▸ Exercise
Look below for the line with "52x52mm Mop Painted". Extract that line and each one after it through the last, word for word.

***** The data *****

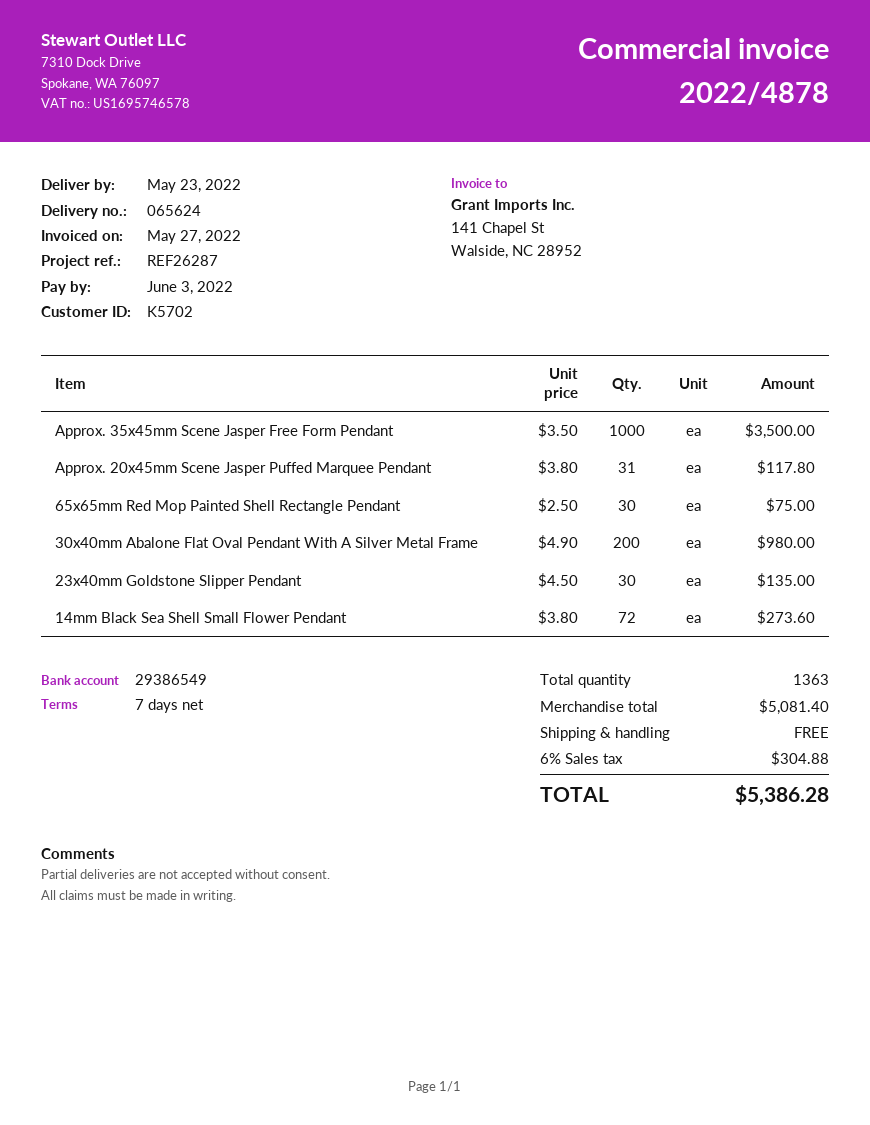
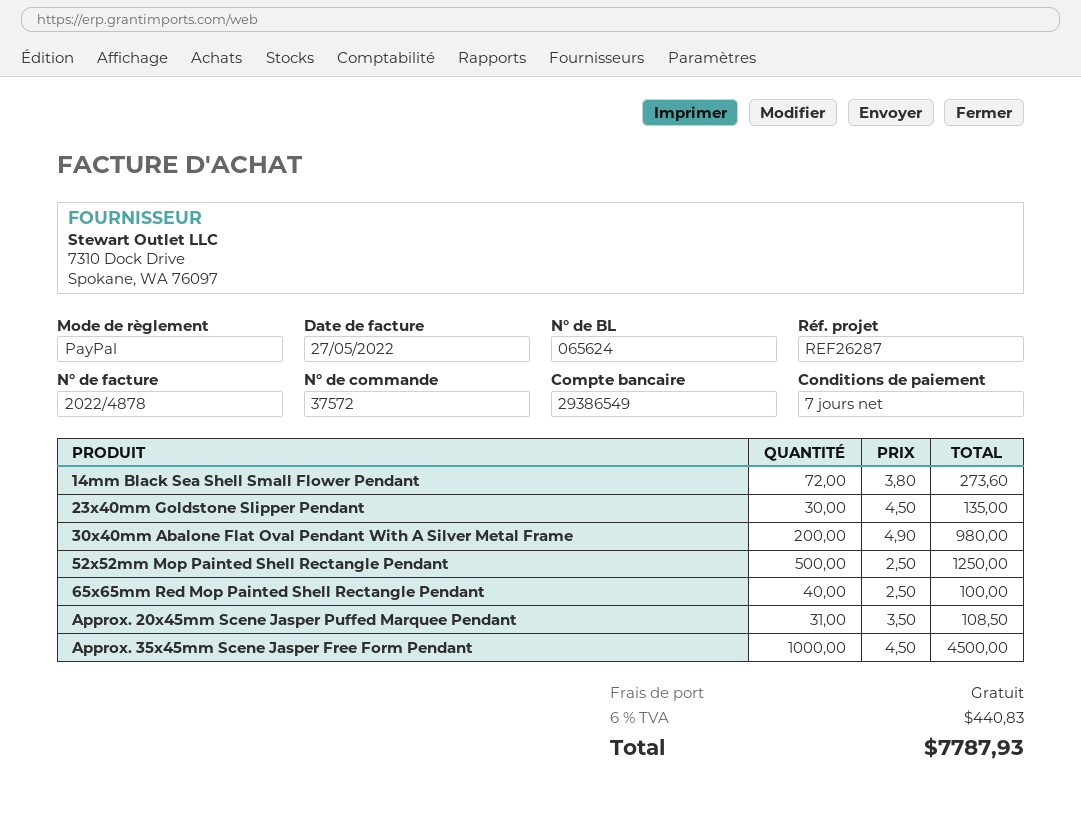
Approx. 35x45mm Scene Jasper Free Form Pendant: 1000 x 3.50 = 3500.00 -> 1000 x 4.50 = 4500.00
Approx. 20x45mm Scene Jasper Puffed Marquee Pendant: 31 x 3.80 = 117.80 -> 31 x 3.50 = 108.50
65x65mm Red Mop Painted Shell Rectangle Pendant: 30 x 2.50 = 75.00 -> 40 x 2.50 = 100.00
52x52mm Mop Painted Shell Rectangle Pendant: none -> 500 x 2.50 = 1250.00
tax: 6% = 304.88 -> 6% = 440.83
total: 5386.28 -> 7787.93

*****

▸ Response below
52x52mm Mop Painted Shell Rectangle Pendant: none -> 500 x 2.50 = 1250.00
tax: 6% = 304.88 -> 6% = 440.83
total: 5386.28 -> 7787.93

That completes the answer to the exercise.